Credentials may intersect with payment in different ways. Some may be issued and used for free; others may be purchased; still others may incur a fee with every use. And while payment could be viewed as entirely independent from credentials, the binding is actually more interesting. This is because economics and levels of assurance are intertwined. For example, a top-secret security clearance may require thousands of dollars of field work and investigation, and bump its holder’s salary by even more. Thus, business models that allow economic value to be harvested in any and all credential interactions are a no-brainer.
With non-free credentials, who pays whom is interesting. The most straightforward model is probably holder-pays-issuer; we already expect to pay a fee when we apply for a passport. But other variations are equally possible, and they represent potential innovation that’s been somewhat impractical with physical credentials. For example, a holder that’s applying to a university might pay the university a fee to verify their academic credentials. A potential employer with stringent security requirements might pay an issuer to achieve assurance that an applicant has a government security clearance. A medical researcher might pay a holder for the privilege of verifying genetic information from credentials, as part of a study they’re conducting.

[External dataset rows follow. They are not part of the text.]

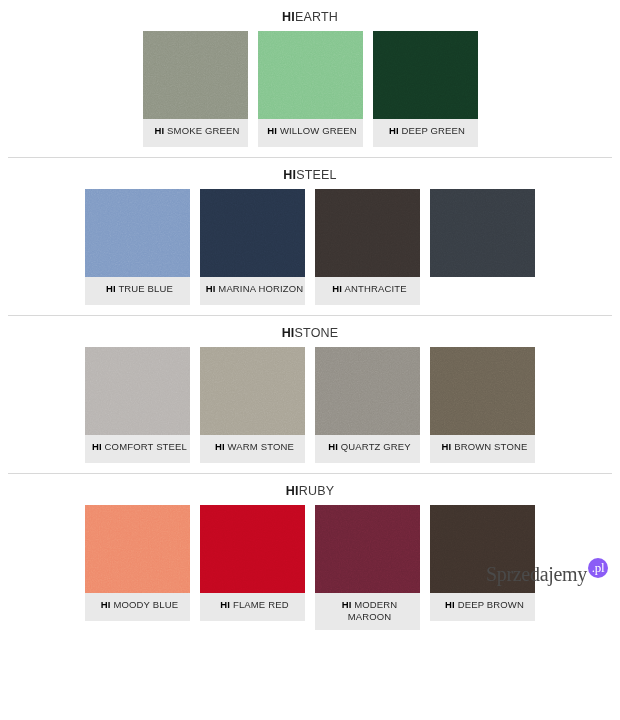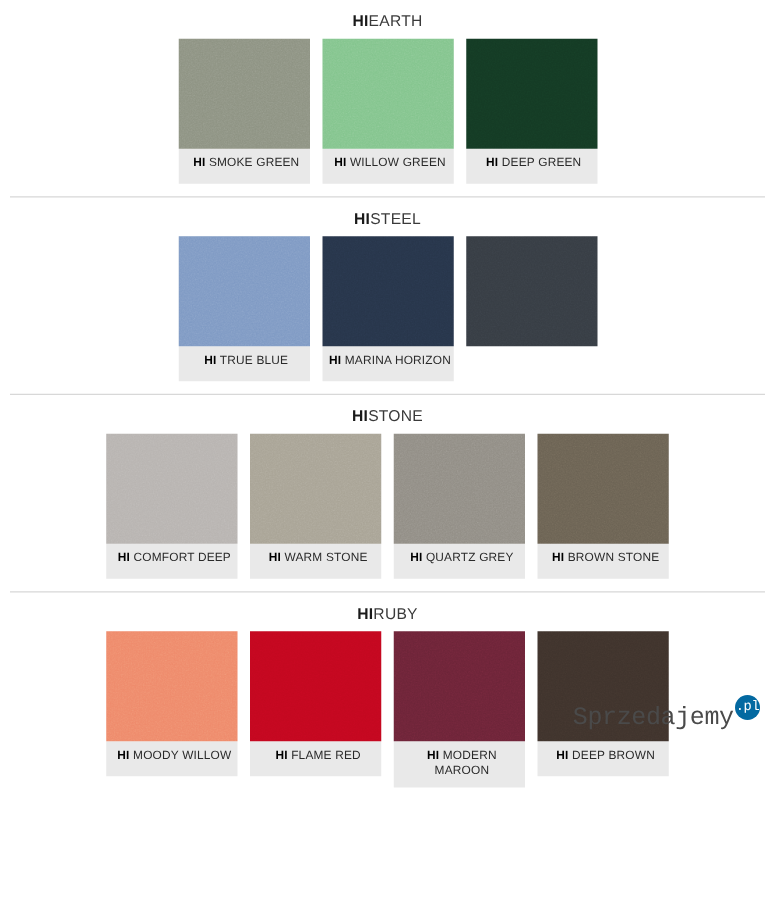--- a/index.html
+++ b/index.html
@@ -183,6 +183,18 @@
             <div class="label"><span class="hi">HI</span> <span>MARINA HORIZON</span></div>
           </div>
           <div class="swatch">
+            <div class="chip" style="background: rgb(58, 51, 48);">
+              <svg class="grain" xmlns="http://www.w3.org/2000/svg" width="105" height="88">
+                <filter id="f7">
+                  <feTurbulence type="fractalNoise" baseFrequency="0.9" numOctaves="3" seed="7"></feTurbulence>
+                  <feColorMatrix type="saturate" values="0"></feColorMatrix>
+                </filter>
+                <rect width="105" height="88" filter="url(#f7)" opacity="0.35"></rect>
+              </svg>
+            </div>
+            <div class="label"><span class="hi">HI</span> <span>ANTHRACITE</span></div>
+          </div>
+          <div class="swatch">
             <div class="chip" style="background: rgb(55, 61, 68);">
               <svg class="grain" xmlns="http://www.w3.org/2000/svg" width="105" height="88">
                 <filter id="f8">

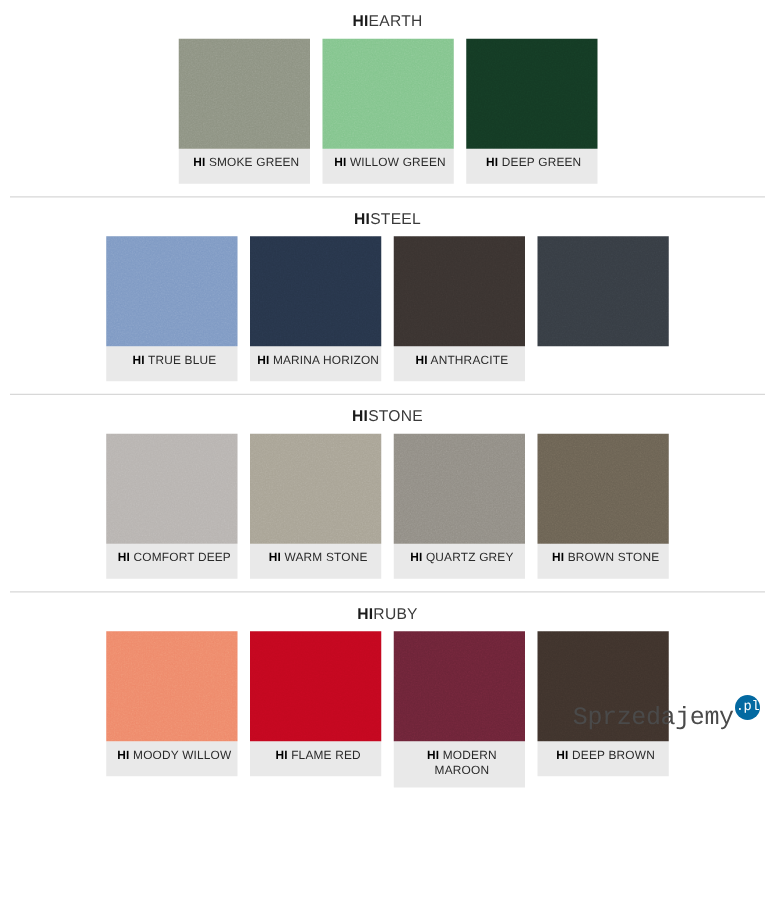--- a/index.html
+++ b/index.html
@@ -221,7 +221,7 @@
                 <rect width="105" height="88" filter="url(#f9)" opacity="0.35"></rect>
               </svg>
             </div>
-            <div class="label"><span class="hi">HI</span> <span>COMFORT DEEP</span></div>
+            <div class="label"><span class="hi">HI</span> <span>COMFORT STEEL</span></div>
           </div>
           <div class="swatch">
             <div class="chip" style="background: rgb(169, 164, 150);">

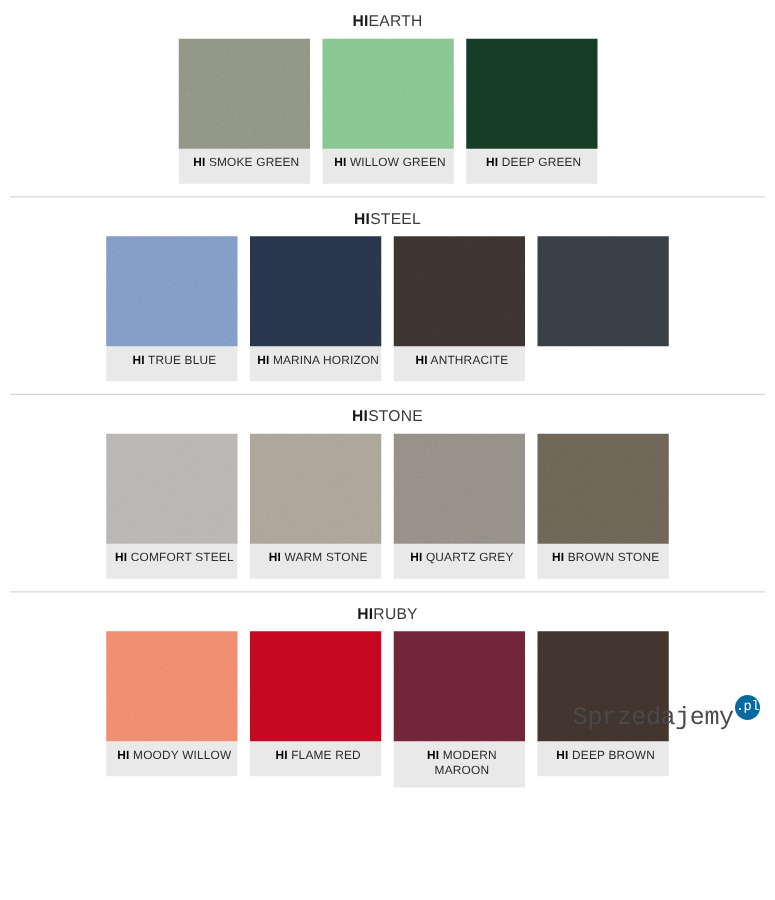--- a/index.html
+++ b/index.html
@@ -88,9 +88,10 @@
     bottom: 6px;
     font-size: 20px;
     color: #4a4a4a;
-    font-family: Liberation Mono, monospace;
+    font-family: Liberation Serif, serif;
     letter-spacing: -0.3px;
     display: flex;
+    align-items: center;
     gap: 3px;
   }
   .watermark .pl {

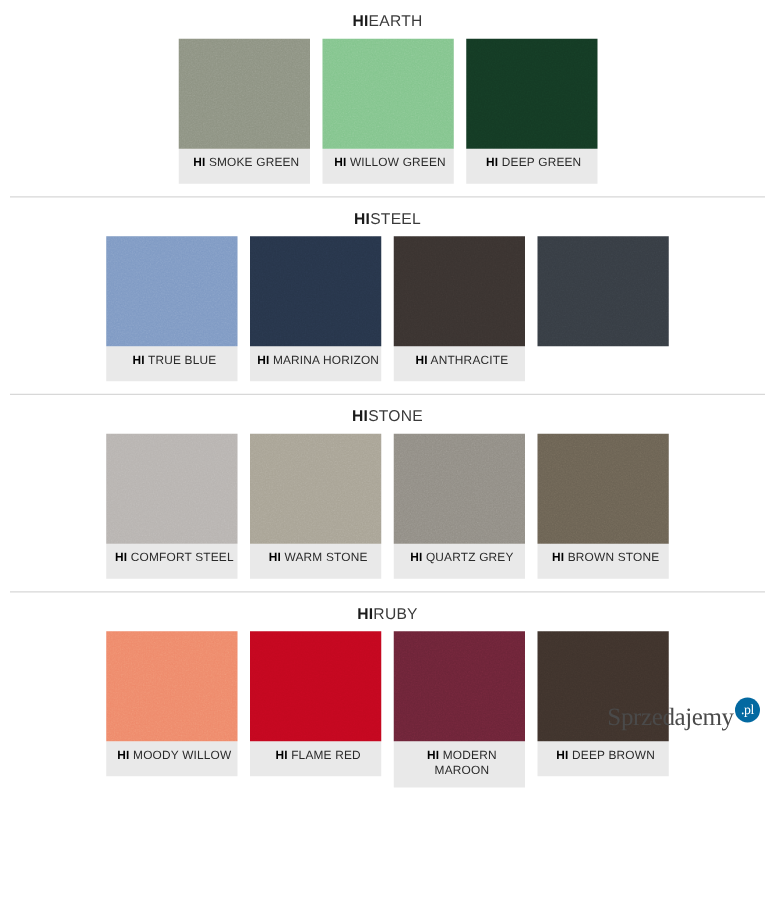--- a/index.html
+++ b/index.html
@@ -95,9 +95,9 @@
     gap: 3px;
   }
   .watermark .pl {
-    background: #0369a1;
+    background: #8b5cf6;
     color: #ffffff;
-    font-size: 11px;
+    font-size: 13px;
     border-radius: 50%;
     width: 20px;
     height: 20px;

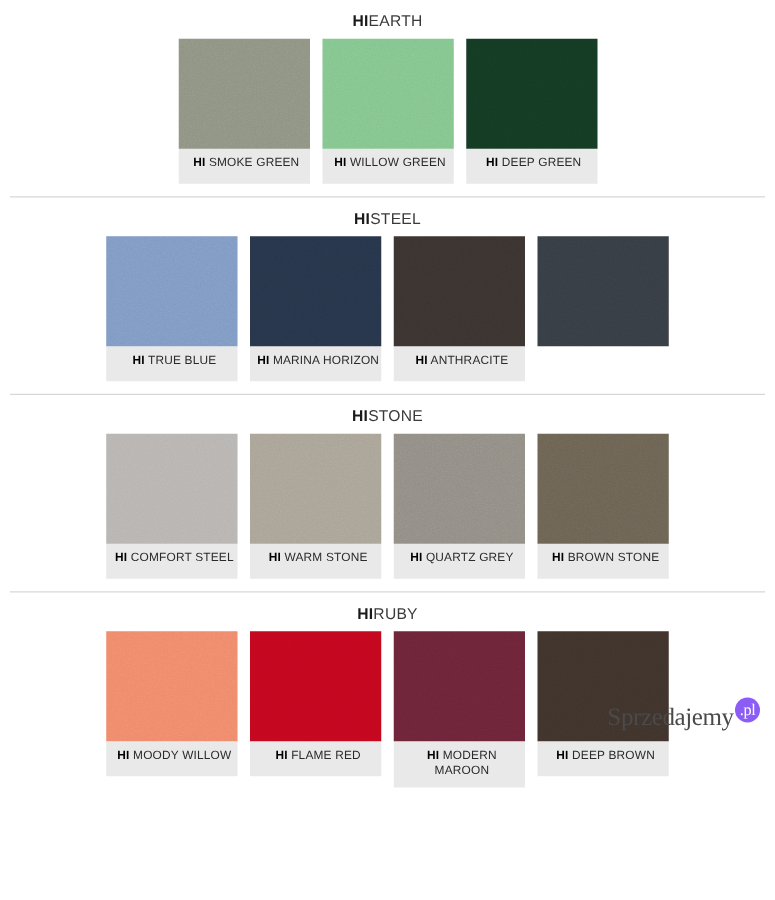--- a/index.html
+++ b/index.html
@@ -276,7 +276,7 @@
                 <rect width="105" height="88" filter="url(#f13)" opacity="0.35"></rect>
               </svg>
             </div>
-            <div class="label"><span class="hi">HI</span> <span>MOODY WILLOW</span></div>
+            <div class="label"><span class="hi">HI</span> <span>MOODY BLUE</span></div>
           </div>
           <div class="swatch">
             <div class="chip" style="background: rgb(195, 7, 31);">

Credentials differ in other ways, too. For example, they may have different revocation profiles, they may be simple or complex, and they may be signed by a single entity or by a group. However, today you can choose an adoption strategy without worrying about these issues.
On the other hand, these five dimensions–schema, rendering, holder perspective, correlation, and payment–have important implications for any plan to adopt verifiable credentials. Different technology stacks have made different architectural choices about which possibilities they will promote, tolerate, or exclude. These choices limit interoperability and supportable use cases. If you’re considering the adoption of verifiable credentials, you should discuss all five dimensions with experts in the space.
In future posts, I’ll explore the driving considerations and the cost versus benefit of possible tradeoffs in these areas.